━━━ Dataset extract
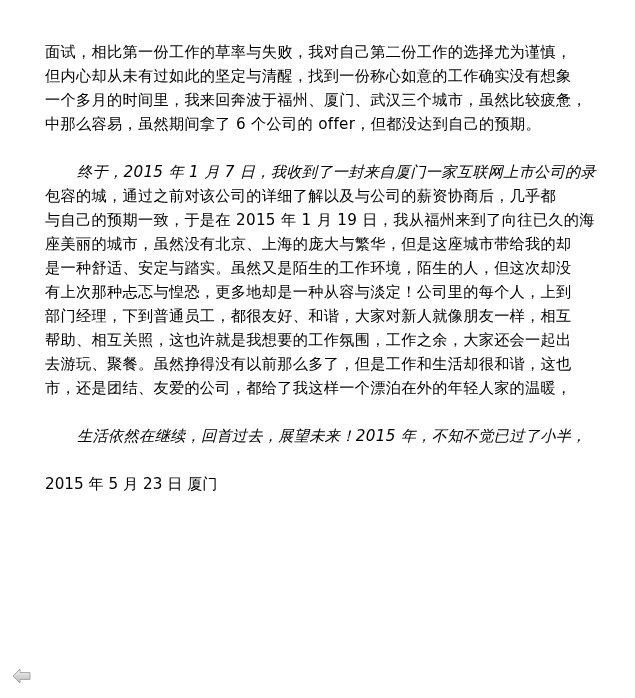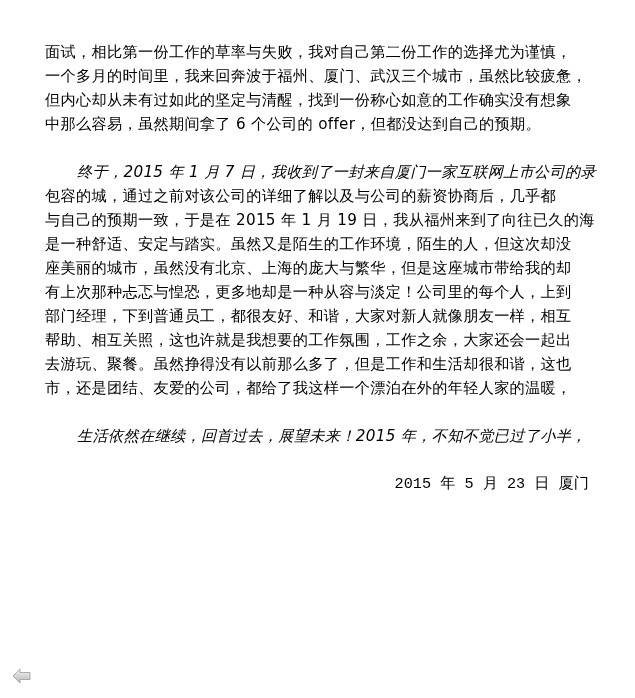--- a/index.html
+++ b/index.html
@@ -19,8 +19,8 @@
 <div class="doc">
   <p class="para">
     <span class="ln">面试，相比第一份工作的草率与失败，我对自己第二份工作的选择尤为谨慎，</span>
+    <span class="ln">但内心却从未有过如此的坚定与清醒，找到一份称心如意的工作确实没有想象</span>
     <span class="ln">一个多月的时间里，我来回奔波于福州、厦门、武汉三个城市，虽然比较疲惫，</span>
-    <span class="ln">但内心却从未有过如此的坚定与清醒，找到一份称心如意的工作确实没有想象</span>
     <span class="ln">中那么容易，虽然期间拿了 6 个公司的 offer，但都没达到自己的预期。</span>
   </p>
   <div class="gap"></div>

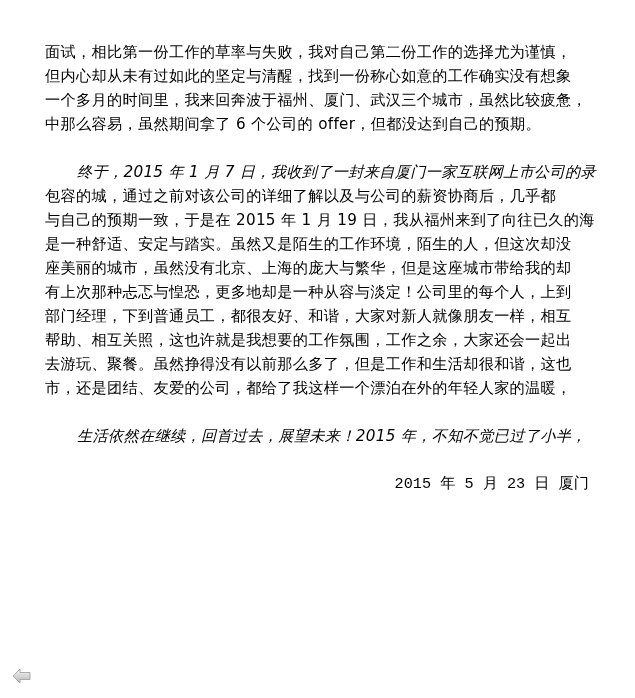--- a/index.html
+++ b/index.html
@@ -28,8 +28,8 @@
     <span class="ln indent">终于，2015 年 1 月 7 日，我收到了一封来自厦门一家互联网上市公司的录</span>
     <span class="ln">包容的城，通过之前对该公司的详细了解以及与公司的薪资协商后，几乎都</span>
     <span class="ln">与自己的预期一致，于是在 2015 年 1 月 19 日，我从福州来到了向往已久的海</span>
+    <span class="ln">座美丽的城市，虽然没有北京、上海的庞大与繁华，但是这座城市带给我的却</span>
     <span class="ln">是一种舒适、安定与踏实。虽然又是陌生的工作环境，陌生的人，但这次却没</span>
-    <span class="ln">座美丽的城市，虽然没有北京、上海的庞大与繁华，但是这座城市带给我的却</span>
     <span class="ln">有上次那种忐忑与惶恐，更多地却是一种从容与淡定！公司里的每个人，上到</span>
     <span class="ln">部门经理，下到普通员工，都很友好、和谐，大家对新人就像朋友一样，相互</span>
     <span class="ln">帮助、相互关照，这也许就是我想要的工作氛围，工作之余，大家还会一起出</span>

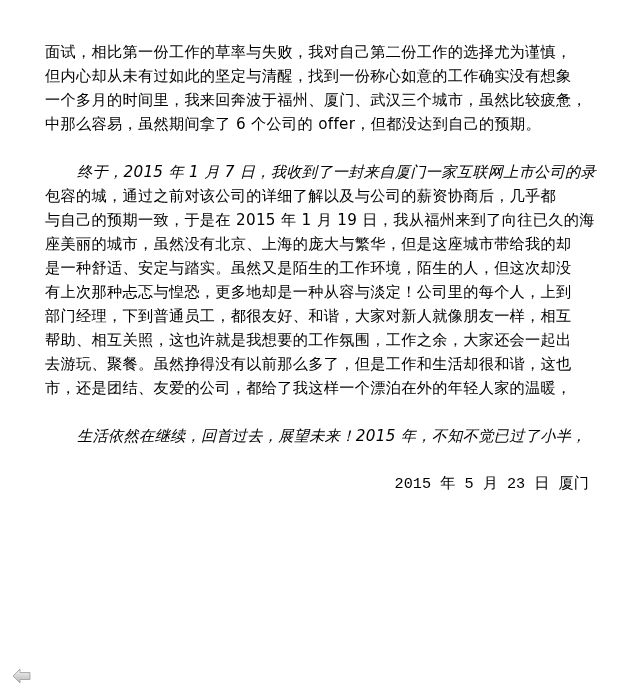--- a/index.html
+++ b/index.html
@@ -10,7 +10,7 @@
   .para .ln { display:block; white-space:nowrap; }
   .indent { padding-left:32px;font-style:italic; }
   .gap { height:24px; }
-  .sign { text-align:right; font-size:15.2px; line-height:24px; padding-right:4px;font-family:Liberation Mono, monospace; }
+  .sign { text-align:left; font-size:15.2px; line-height:24px; padding-right:4px; }
   .back { position:absolute; left:12px; top:668px; width:20px; height:16px; cursor:pointer; }
 </style>
 </head>

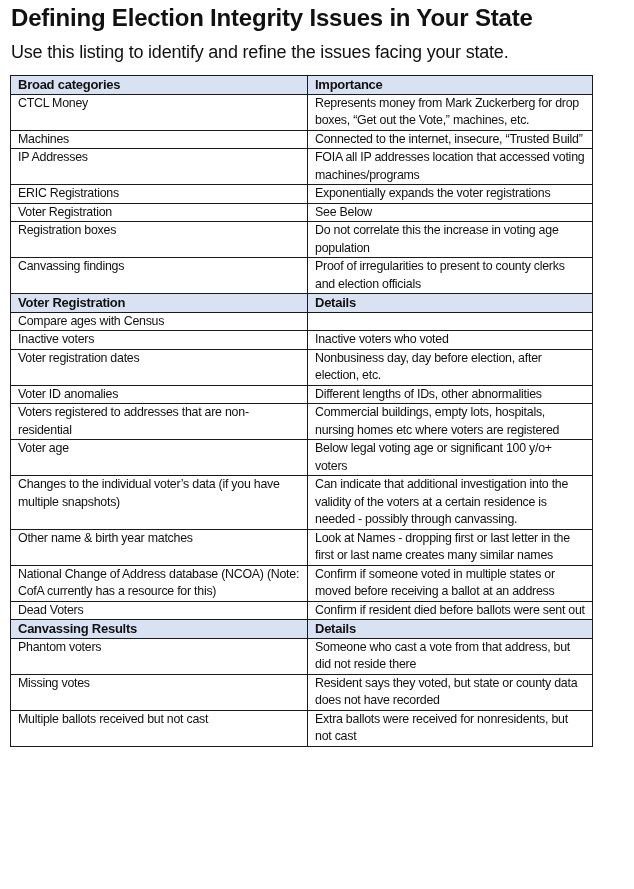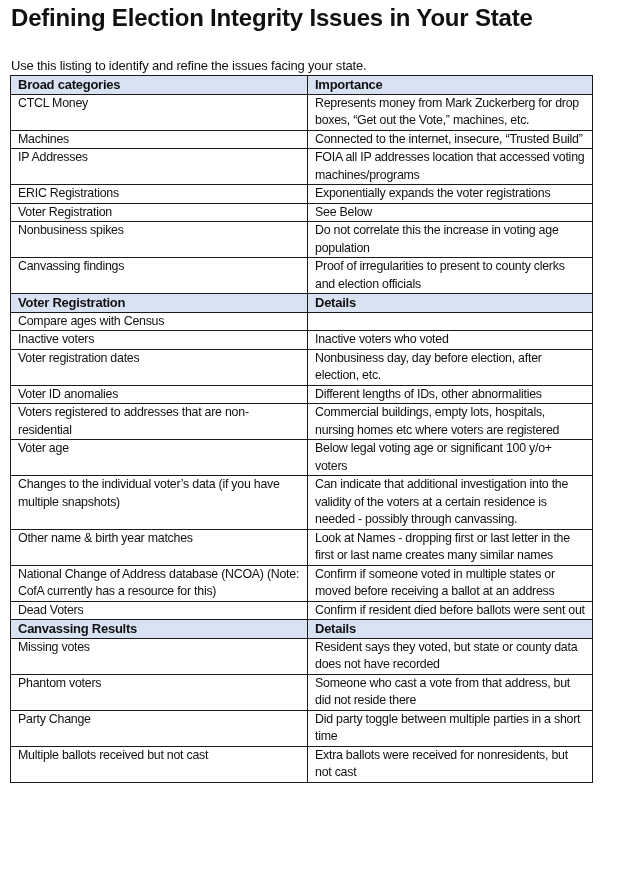--- a/index.html
+++ b/index.html
@@ -14,8 +14,8 @@
     font-size: 24px; font-weight: bold; letter-spacing: -0.2px;
   }
   .subtitle {
-    position: absolute; left: 11px; top: 58px;
-    font-size: 13px; letter-spacing: -0.2px;
+    position: absolute; left: 11px; top: 42px;
+    font-size: 18px; letter-spacing: -0.2px;
   }
   table {
     position: absolute; left: 10px; top: 75px;

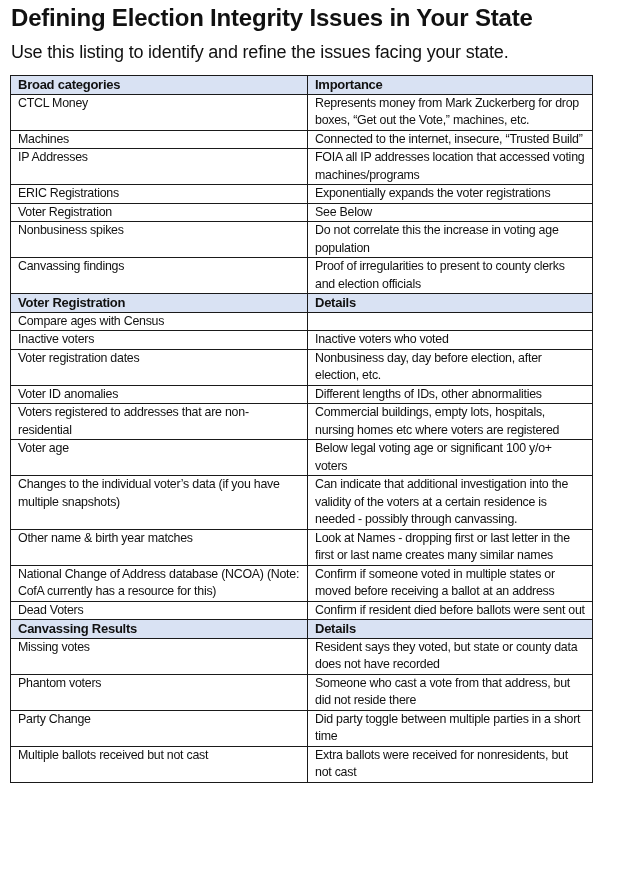--- a/index.html
+++ b/index.html
@@ -70,7 +70,7 @@
         <td class="c2">See Below</td>
       </tr>
       <tr>
-        <td class="c1">Nonbusiness spikes</td>
+        <td class="c1">Registration boxes</td>
         <td class="c2">Do not correlate this the increase in voting age population</td>
       </tr>
       <tr>

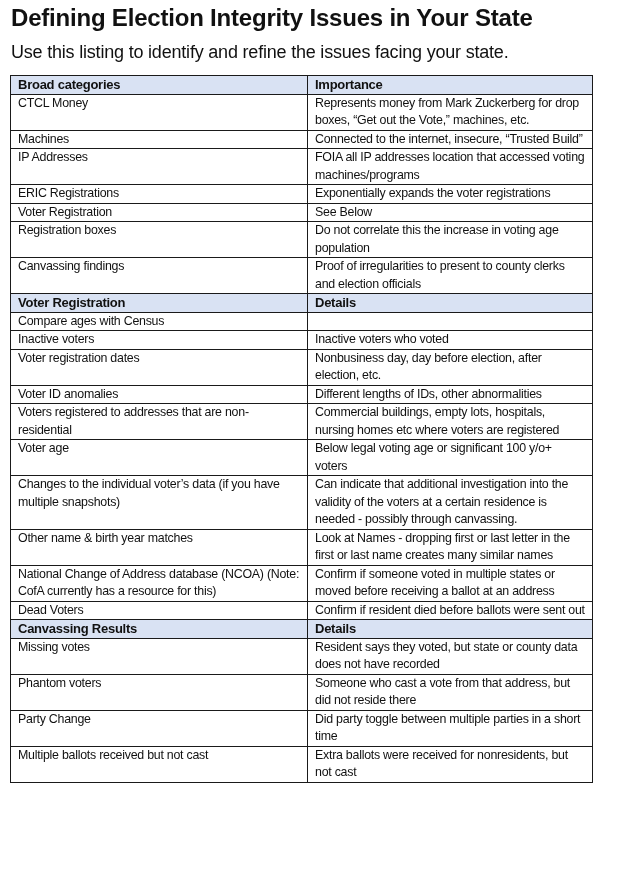--- a/index.html
+++ b/index.html
@@ -126,12 +126,12 @@
         <td class="c2">Details</td>
       </tr>
       <tr>
+        <td class="c1">Phantom voters</td>
+        <td class="c2">Someone who cast a vote from that address, but did not reside there</td>
+      </tr>
+      <tr>
         <td class="c1">Missing votes</td>
         <td class="c2">Resident says they voted, but state or county data does not have recorded</td>
-      </tr>
-      <tr>
-        <td class="c1">Phantom voters</td>
-        <td class="c2">Someone who cast a vote from that address, but did not reside there</td>
       </tr>
       <tr>
         <td class="c1">Party Change</td>

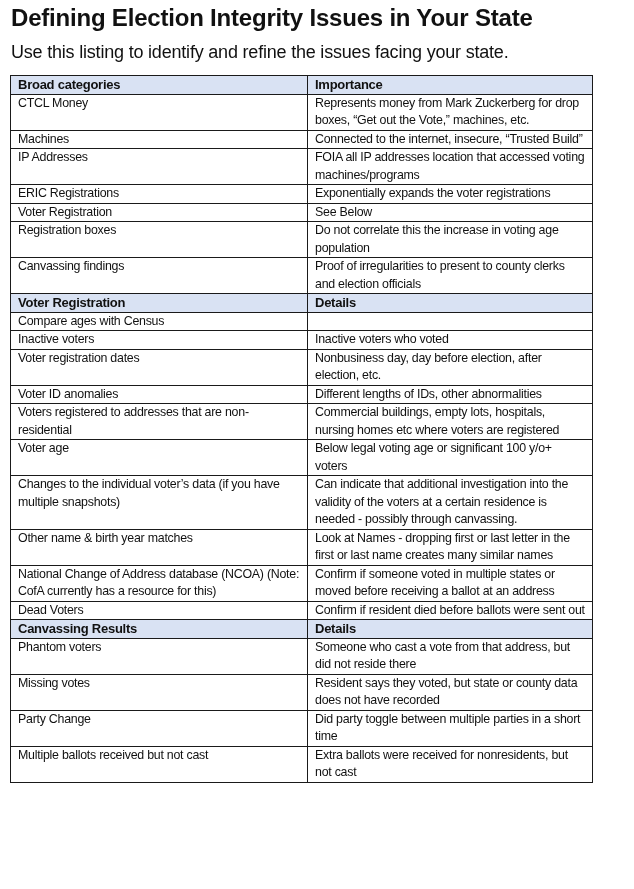--- a/index.html
+++ b/index.html
@@ -134,10 +134,6 @@
         <td class="c2">Resident says they voted, but state or county data does not have recorded</td>
       </tr>
       <tr>
-        <td class="c1">Party Change</td>
-        <td class="c2">Did party toggle between multiple parties in a short time</td>
-      </tr>
-      <tr>
         <td class="c1">Multiple ballots received but not cast</td>
         <td class="c2">Extra ballots were received for nonresidents, but not cast</td>
       </tr>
━━━━━━
Directions: Filter the data down to the lines that contain the string "letter", and copy them.

Task response:
     font-size: 24px; font-weight: bold; letter-spacing: -0.2px;
-    font-size: 13px; letter-spacing: -0.2px;
+    font-size: 18px; letter-spacing: -0.2px;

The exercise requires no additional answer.